Querido estudiante anónimo del instituto de Adormideras. Tú no lo sabes, y probablemente te importará poco, pero ayer por la mañana me reconciliaste con el género humano en general y con el mundo adolescente en particular. Que ya es decir. Te lo cuento a ti, sí, ese chaval desafiante con pantalones pitillo, camiseta sin mangas, chaleco, corbata y labios negros. Rodeado de americanas azules, corbatas convencionales, vestidos largos y taconazos. Hay que tener valor para vestir como a uno le peta cuando tiene 17 años y todo alrededor es una inmensa masa en la que el que asoma la cabeza corre el riesgo de perderla. Es lo que tiene la adolescencia (incluso el final de ella), que todos somos unos pardillos asustados que evitamos levantar la voz no vaya a ser que nos oigan y nos miren y no seamos iguales al prójimo.
Este mes de mayo que acabamos de cerrar me he encontrado varias mañanas con lo que queda de las fiestas de graduación. Melenas a las que la laca abandonó hace horas, camisas por fuera del pantalón, tacones en la mano o (si la propietaria es una heroína con rasgos masoquistas) todavía en los pies. Son felices y jóvenes y se gradúan. Ahora hasta en las guarderías hay orlas. Los de mi generación no nos graduábamos: éramos tan simples que solo terminábamos el curso, y a otra cosa. Mi clase de bachillerato, sentados en las escaleras de piedra del colegio, es una mezcla imposible de Historias del Kronen y los últimos coletazos del público ochentero de Hombres G. Los tacones solo te los ponías en las bodas de tus primos, e incluso años después te reías de las que se vestían para la graduación (ahora sí) en la Universidad como si fuesen a los Oscar.

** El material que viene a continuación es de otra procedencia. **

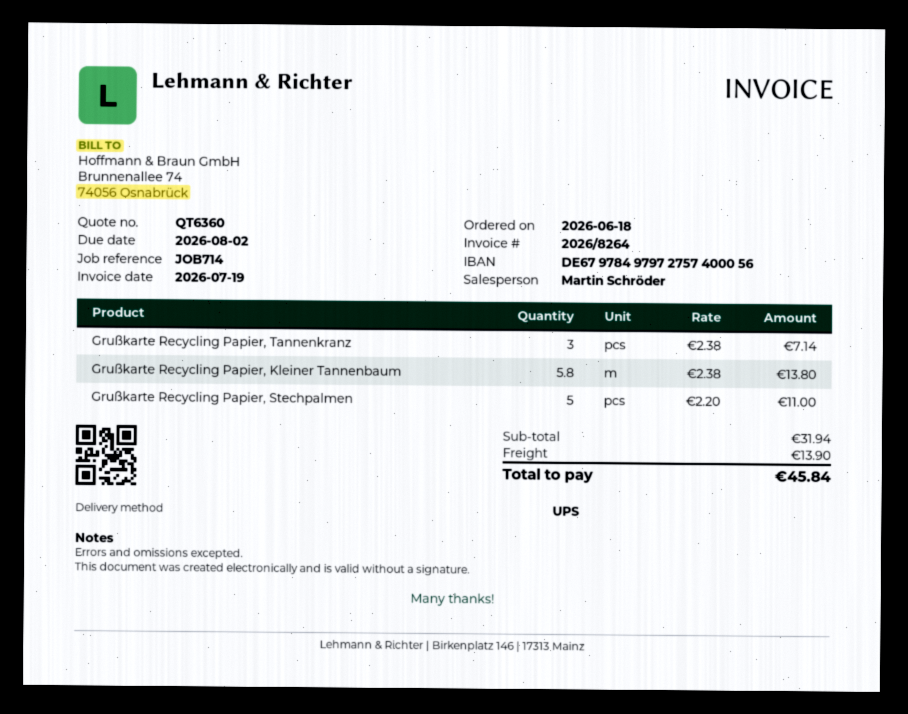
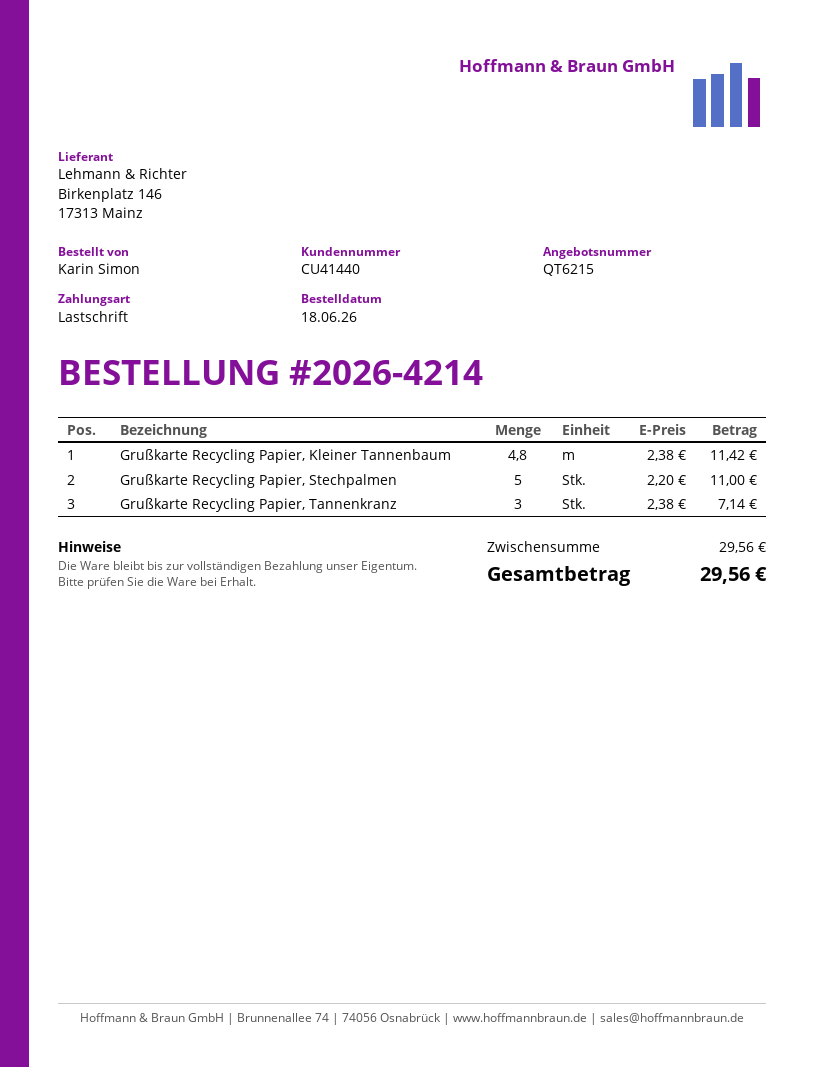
quote number: QT6360 -> QT6215
Grußkarte Recycling Papier, Kleiner Tannenbaum: 5.8 x 2.38 = 13.80 -> 4.8 x 2.38 = 11.42
subtotal: 31.94 -> 29.56
shipping: 13.90 -> none
total: 45.84 -> 29.56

Ahora, la alfombra roja está en todas partes. Un sábado por la noche de tapas en la Estrella. En el Obelisco un poco más tarde. Hasta en el instituto. Que una se da cuenta de lo mayor que se ha hecho porque se compadece de las que no llevan chaqueta y aguantan en tacones de madrugada, caminando como faquires sobre brasas, antes de pensar en lo guapas y jóvenes y felices que son. Y en que a ti tampoco te dolían los pies a los 17 años.

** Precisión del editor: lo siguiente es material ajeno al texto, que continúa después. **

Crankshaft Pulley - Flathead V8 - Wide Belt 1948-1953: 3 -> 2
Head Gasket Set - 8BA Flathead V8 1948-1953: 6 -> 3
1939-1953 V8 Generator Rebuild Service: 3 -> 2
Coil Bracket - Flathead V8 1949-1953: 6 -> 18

En ese mar de vestidos de gasa, melenas planchadas, flequillos cuidadosamente descuidados, tu primer traje de chaqueta chispas, zapatos incómodos y demás convenciones autoimpuestas, tú, chaval, me acabas de recordar que tener pocos años es algo más que una enfermedad que se cura con el tiempo. Es romper el protocolo antes de que te coma. Y pintarte los labios si te da la gana, y salir a celebrar que empieza la vida con un uniforme diferente al de los demás, en el medio y medio de la foto, primera fila, asomando bien alta la cabeza.